### THE INPUT
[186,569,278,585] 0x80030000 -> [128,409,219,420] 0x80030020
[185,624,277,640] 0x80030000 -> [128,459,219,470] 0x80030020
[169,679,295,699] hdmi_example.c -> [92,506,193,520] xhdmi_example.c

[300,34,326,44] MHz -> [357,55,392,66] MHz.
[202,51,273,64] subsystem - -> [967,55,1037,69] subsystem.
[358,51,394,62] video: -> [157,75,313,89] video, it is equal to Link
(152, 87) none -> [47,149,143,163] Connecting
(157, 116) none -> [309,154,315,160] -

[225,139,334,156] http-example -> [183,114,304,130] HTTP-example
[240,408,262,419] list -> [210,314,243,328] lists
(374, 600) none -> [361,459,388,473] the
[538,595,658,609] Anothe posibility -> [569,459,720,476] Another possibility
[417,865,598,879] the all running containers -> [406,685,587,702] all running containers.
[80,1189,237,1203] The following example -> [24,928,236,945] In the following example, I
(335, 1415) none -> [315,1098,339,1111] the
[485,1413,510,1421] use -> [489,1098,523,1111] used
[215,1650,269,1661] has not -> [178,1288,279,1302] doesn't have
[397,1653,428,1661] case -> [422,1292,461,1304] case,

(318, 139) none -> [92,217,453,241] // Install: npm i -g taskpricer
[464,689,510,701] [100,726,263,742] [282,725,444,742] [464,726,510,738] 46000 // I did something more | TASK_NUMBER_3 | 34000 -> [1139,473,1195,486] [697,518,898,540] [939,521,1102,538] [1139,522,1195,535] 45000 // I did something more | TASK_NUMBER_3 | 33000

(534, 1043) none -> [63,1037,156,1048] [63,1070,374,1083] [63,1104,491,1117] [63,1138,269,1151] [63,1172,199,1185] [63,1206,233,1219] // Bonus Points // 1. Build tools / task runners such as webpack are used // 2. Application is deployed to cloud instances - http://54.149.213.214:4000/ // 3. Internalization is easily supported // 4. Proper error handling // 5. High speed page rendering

### WORK TO BE COMPLETED
Check all the records above and select each line where the string "http" is found.

### EXPECTED ANSWER
[225,139,334,156] http-example -> [183,114,304,130] HTTP-example
(534, 1043) none -> [63,1037,156,1048] [63,1070,374,1083] [63,1104,491,1117] [63,1138,269,1151] [63,1172,199,1185] [63,1206,233,1219] // Bonus Points // 1. Build tools / task runners such as webpack are used // 2. Application is deployed to cloud instances - http://54.149.213.214:4000/ // 3. Internalization is easily supported // 4. Proper error handling // 5. High speed page rendering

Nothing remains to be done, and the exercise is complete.